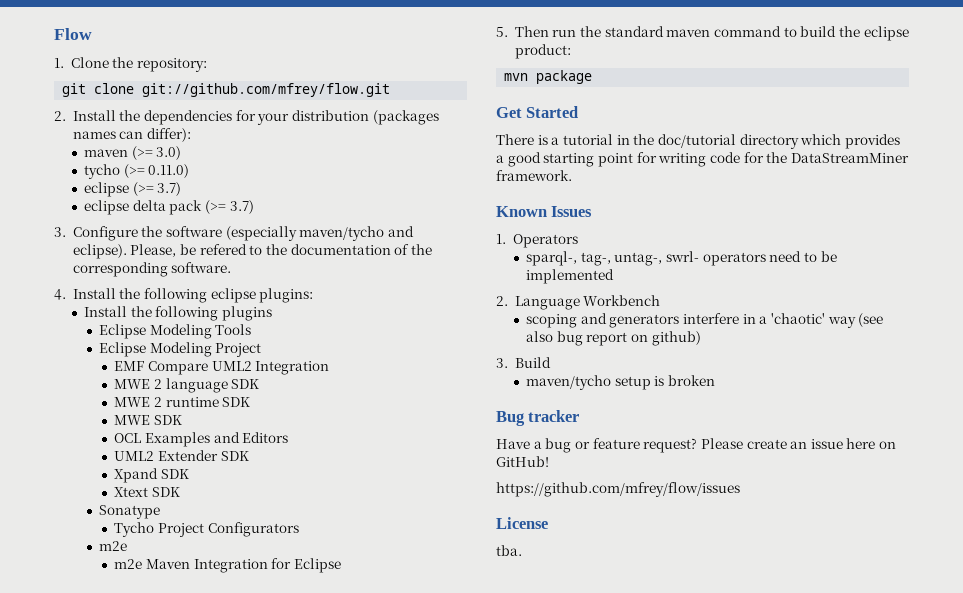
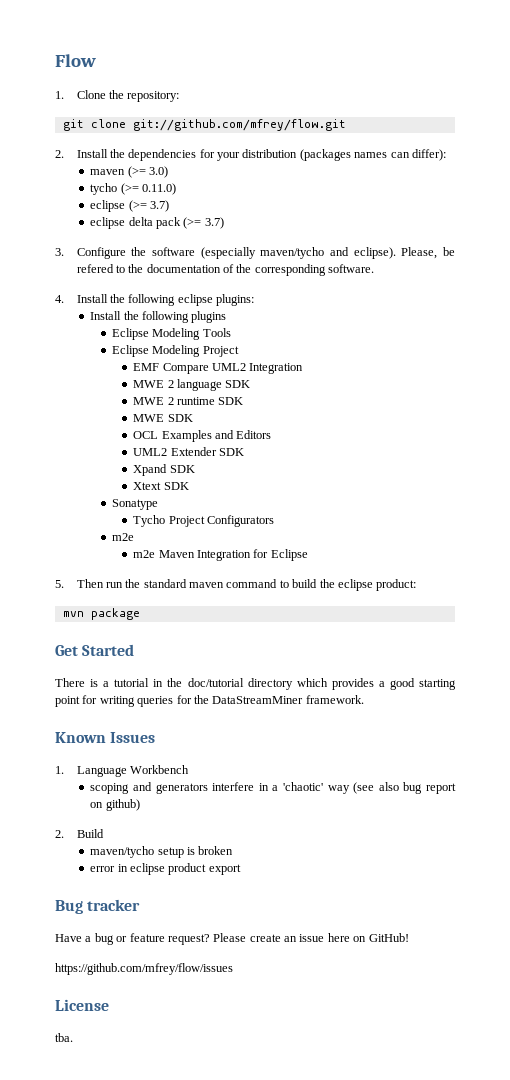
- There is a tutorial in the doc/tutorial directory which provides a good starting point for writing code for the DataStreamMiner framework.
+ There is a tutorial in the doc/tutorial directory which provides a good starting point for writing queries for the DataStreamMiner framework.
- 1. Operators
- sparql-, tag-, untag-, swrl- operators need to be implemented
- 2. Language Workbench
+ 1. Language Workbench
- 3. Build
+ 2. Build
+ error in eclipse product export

- [INSTRUCTIONS TO FOLLOW] Restate the material word for word, minus pictures.

- [RESPONSE TO THIS EXERCISE]
- There is a tutorial in the doc/tutorial directory which provides a good starting point for writing code for the DataStreamMiner framework.
+ There is a tutorial in the doc/tutorial directory which provides a good starting point for writing queries for the DataStreamMiner framework.
- 1. Operators
- sparql-, tag-, untag-, swrl- operators need to be implemented
- 2. Language Workbench
+ 1. Language Workbench
- 3. Build
+ 2. Build
+ error in eclipse product export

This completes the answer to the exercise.